Perched on the hills of Kairouan lies the olive grove of the Slama family. The Slama Group, launched in 1930, is one of the biggest family-owned olive oil producers in Tunisia. Its know-how and the business have been passed from generation to generation.

the original founder’s three grandsons successfully continue the family tradition. Their oil is becoming a world-famous brand, exported to the EU, North America, China and Russia. Nearly 600 people work in the groves during the picking season.

Challenges of a family firm

The firm has diversified its business and the family label is now a guarantee of quality for other products as well.

Recently, the group, which employs 4,000 people in Tunisia, opened its own supermarket chain, Aziza, with over 165 stores across the country.

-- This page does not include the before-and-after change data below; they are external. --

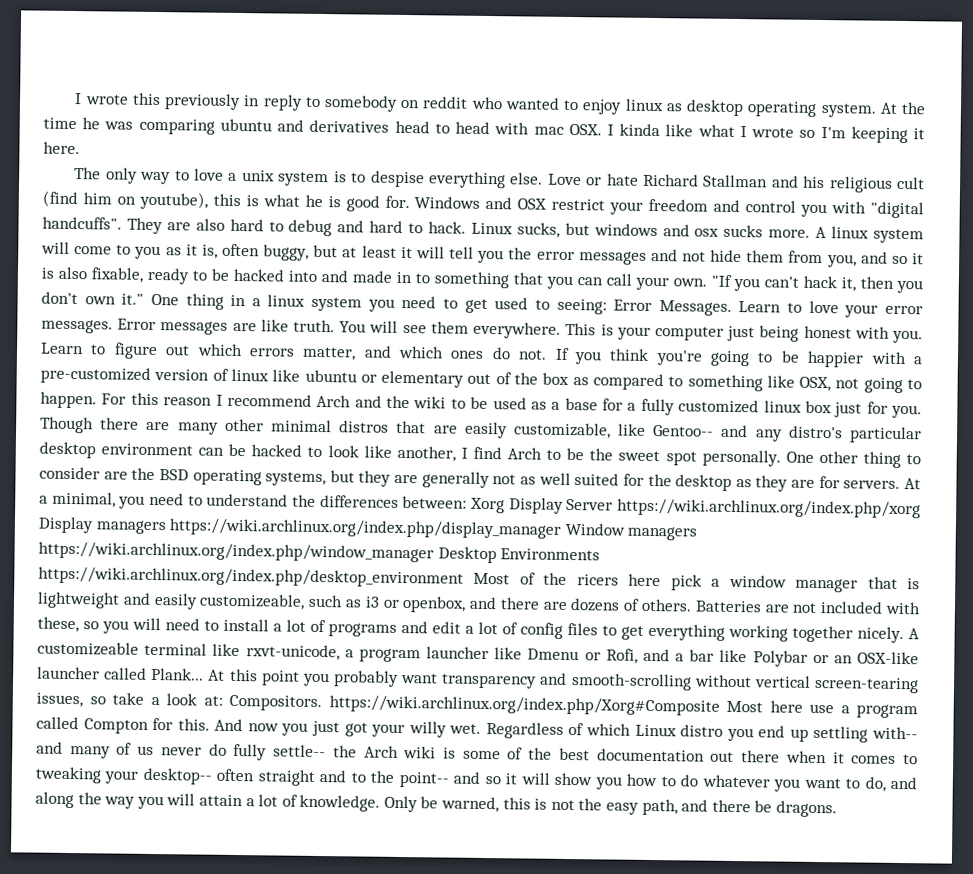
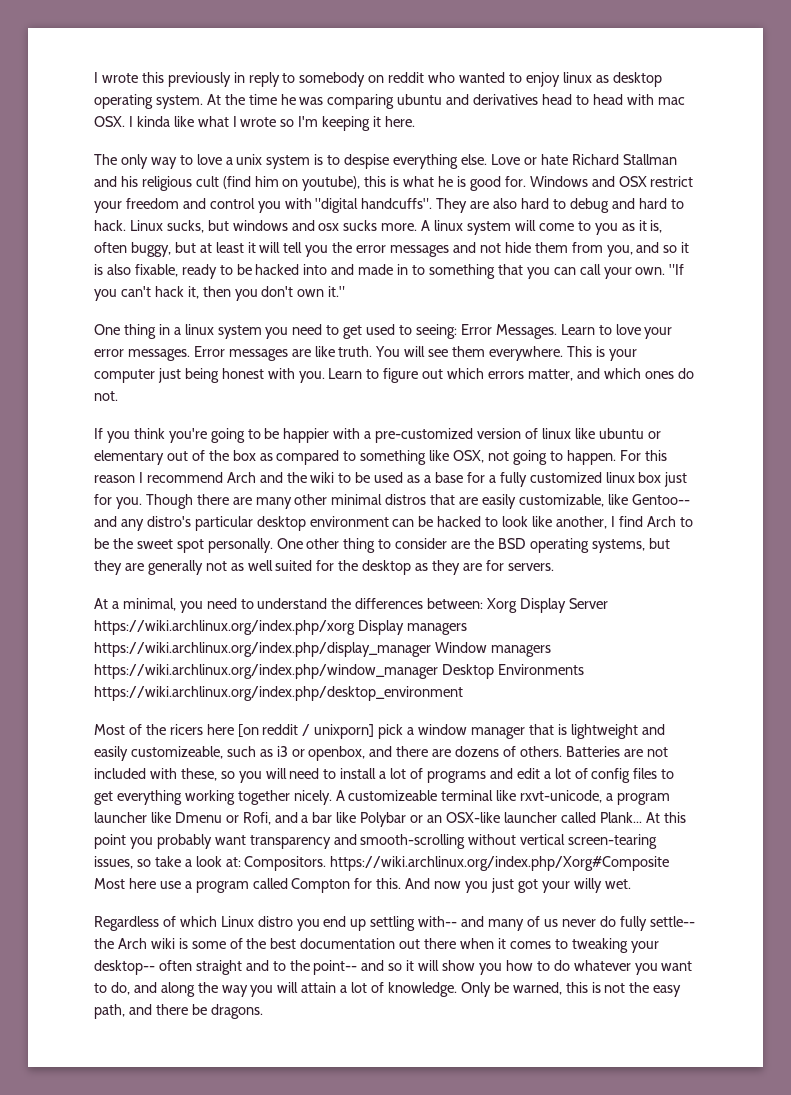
(145, 299) none -> (346, 291) //
(548, 354) none -> (118, 396) //
(901, 484) none -> (554, 567) //
(464, 577) none -> (463, 693) //
(662, 580) none -> [237,724,375,739] [on reddit / unixporn]
(482, 728) none -> (631, 884) //

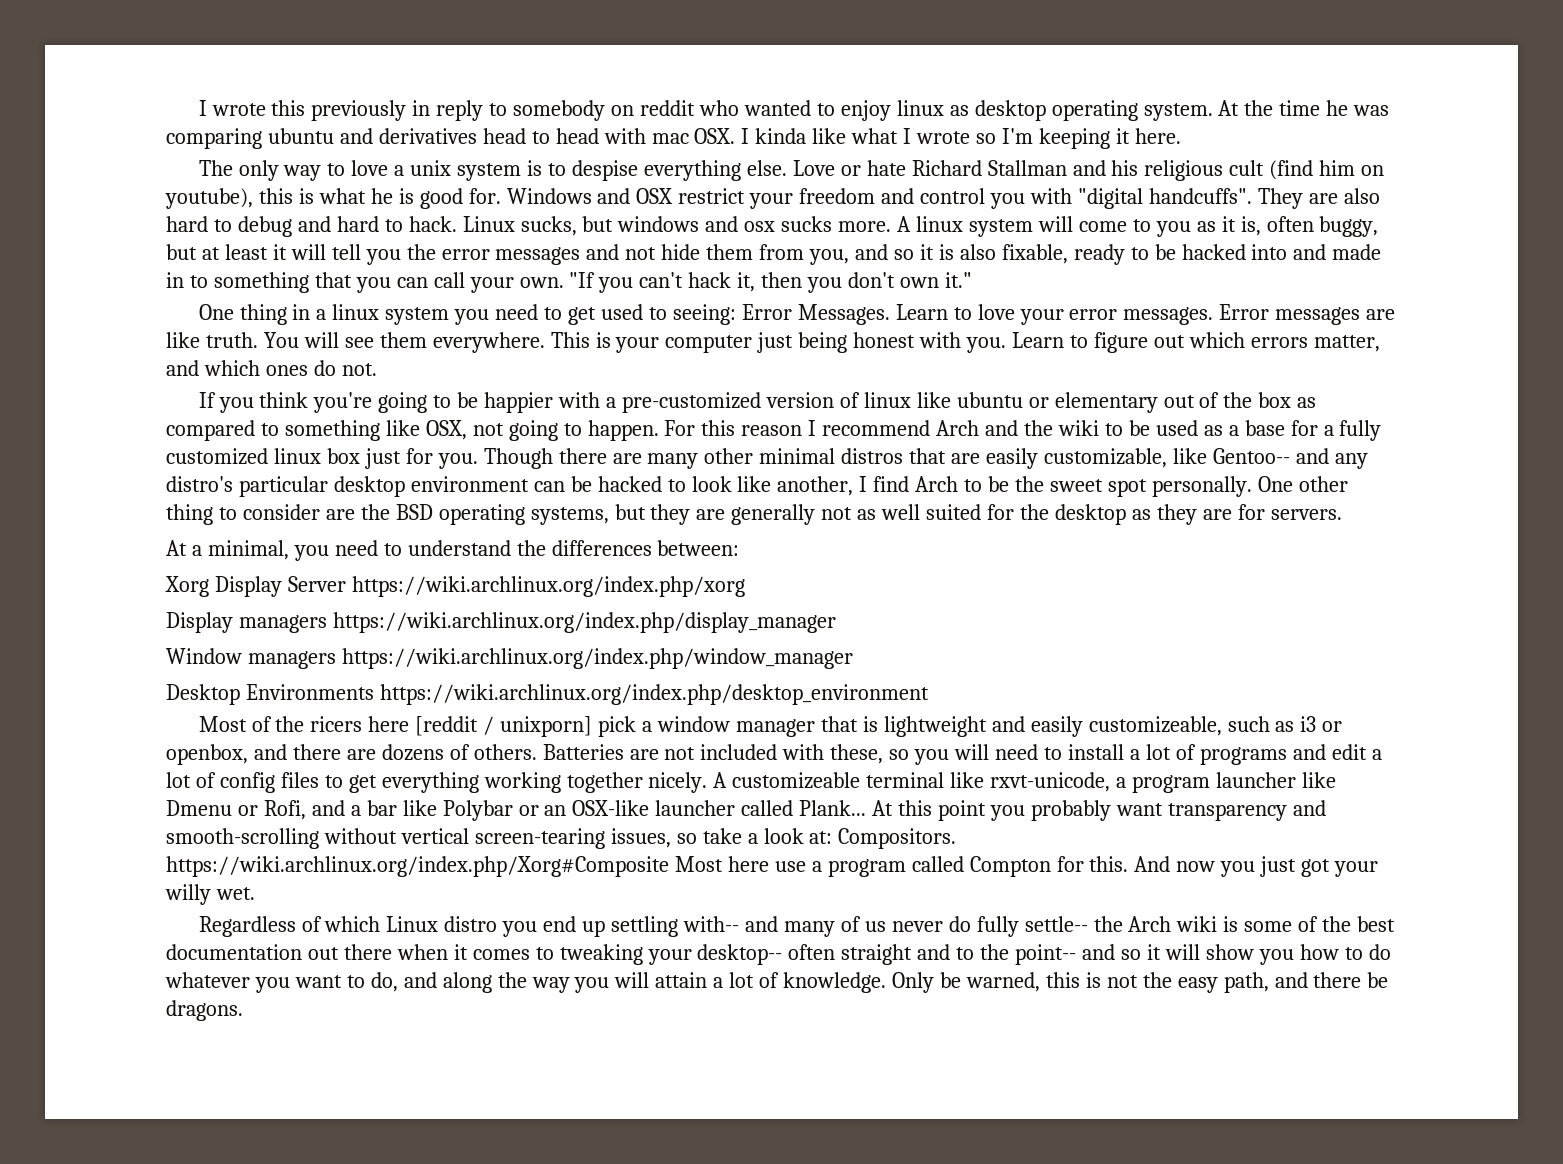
(484, 603) none -> (740, 548) //
(355, 627) none -> (745, 586) //
(431, 649) none -> (836, 622) //
(438, 671) none -> (853, 658) //
[237,724,299,737] [on reddit -> [415,716,479,736] [reddit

But olive oil remains their signature product.

When the group started to expand and diversify production, the challenge was to create efficient governance which would cover all the businesses.

For almost two years, the company was assisted by international advisers from the EBRD’s EU-funded Advice for Agribusiness programme who helped the owners review and improve their corporate governance.

EU support for economic growth

“Supporting the productivity and competitiveness of companies such as the Slama Group, which employs hundreds of people in one of the poorest regions of Tunisia, allows us to fulfill both our development and economic support objectives”, explains S.E. Patrice Bergamini, Ambassador of the European Union to Tunisia.